The document includes seven items, included in full below. They begin with the outlined right as interpreted by CHLA, an underlying communication the organization sent that outlined that right and a recommended action to put it into practice:
- The Right to Say No to Abusive Trigger Lead Solicitations. Consumers should be in control of deciding whether to receive dozens of solicitations after mortgage credit pulls.
CHLA: November 2022 Letter to CFPB and July 2023 Letter to Congress.
ACTION: The FTC should create a true opt-in option when a credit report is pulled. - The Right to Robust Competition in Mortgage Services Market. One company should not have quasi-monopoly pricing power or be able to utilize practices like tying.
CHLA: June 2022 Letter to FTC/DOJ and February 2023 Letter to ICE.
ACTION: The FTC should continue its opposition to the ICE purchase of Black Knight. - The Right to Affordable Credit Report Pricing. Last year FICO used its monopoly status to raise credit report prices 400% while simultaneously offering sweetheart deals for a few large lenders.
CHLA: November 2022 Letter to FHA and FHFA asking them to bar these price hikes.
ACTION: FICO should rescind the 400% price increase and price all lenders the same. - The Right to Robust Dual Compensation Consumer Protections. Loan originators acting as realtors should be licensed, free of conflicts of interest, and with full disclosure.

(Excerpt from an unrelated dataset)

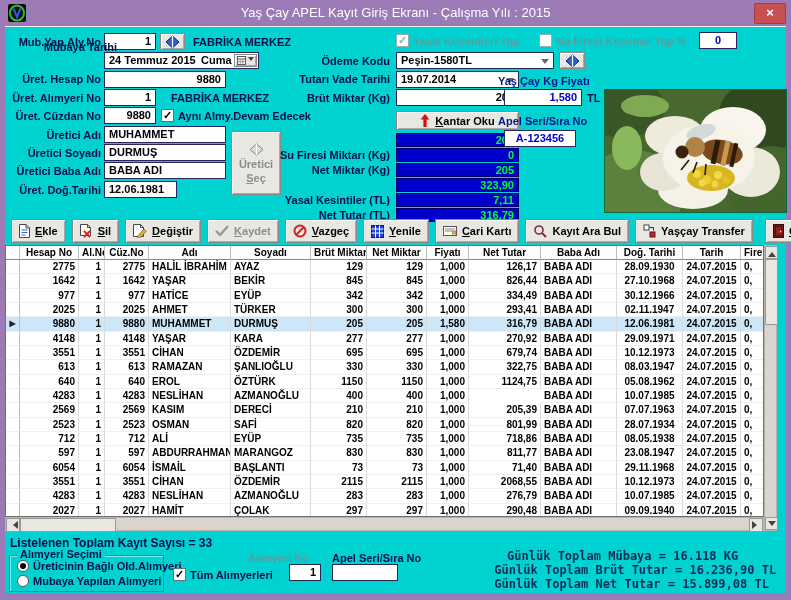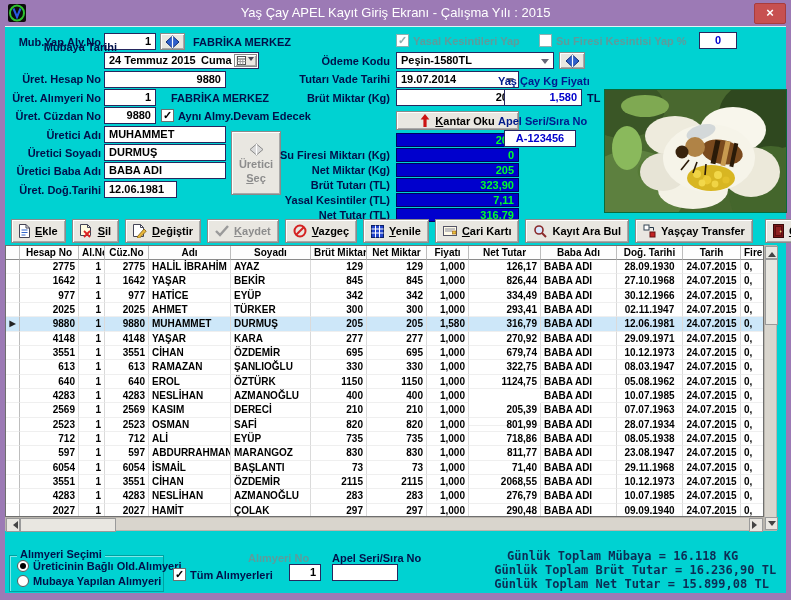"Brüt Tutarı (TL)" div.lbl { html: <div>Brüt Tutarı (TL)</div> -> none }
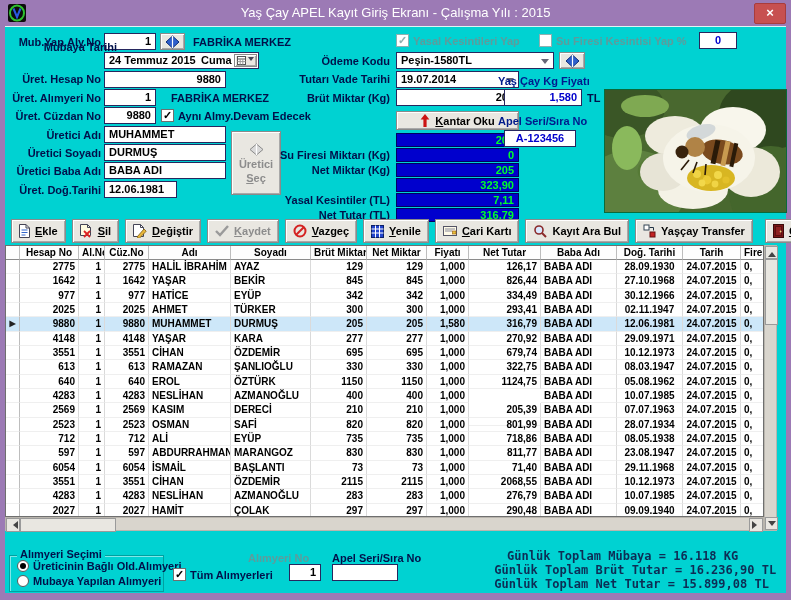"Listelenen Toplam Kayıt Sayısı =" div.ctext { html: none -> <div> <span>Listelenen Toplam Kayıt Sayısı = </span><span>33</span> </div> }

CHLA: March 2023 Letter to CFPB recommending these consumer protections.
ACTION: The CFPB and/or states should mandate the consumer protections above. - The Right to Obtain a Mortgage Through a Qualified Mortgage Loan Originator. Loan originators at banks are exempt from basic professional qualifications requirements including the SAFE Act test, independent background checks, and continuing education.
CHLA: October 2021 Letter to CFPB on SAFE Act parity.
ACTION: The CFPB should require all loan originators to meet these requirements. - The Right to Have Pricing Parity Requirements Apply to All Loan Originators. Loan originators at mortgage banks are prohibited from varying their loan fee for different borrowers; however, a loophole allows mortgage brokers to use different channels to vary loan fees.
ACTION: The CFPB should close the LO Comp loophole for mortgage brokers.
- The Right for All Borrowers to End MI Premiums When Loans Hit 78% LTV. The HPA mandates an end to mortgage premiums for most loans that pay down to 78% LTV.
CHLA: May 2022 Sign-on Letter Calling for an end to FHA Life of Loan Premiums. ACTION: FHA should end Life of Loan Premiums (put in place in June 2013).
The accompanying CHLA letters can be viewed at the organization’s website.
While there is a fair amount of protection for consumers engaging in obtaining mortgage financing, there is always room for improvement according to Scott Olson, executive director of the CHLA.
“Consumers obtaining a mortgage loan enjoy more consumer protection than with any other financial product – however we can do better,” he said. “CHLA’s ‘Consumer Mortgage Bill of Right’s’ identifies the most common mortgage abuses along with effective, practical solutions to provide full protections.”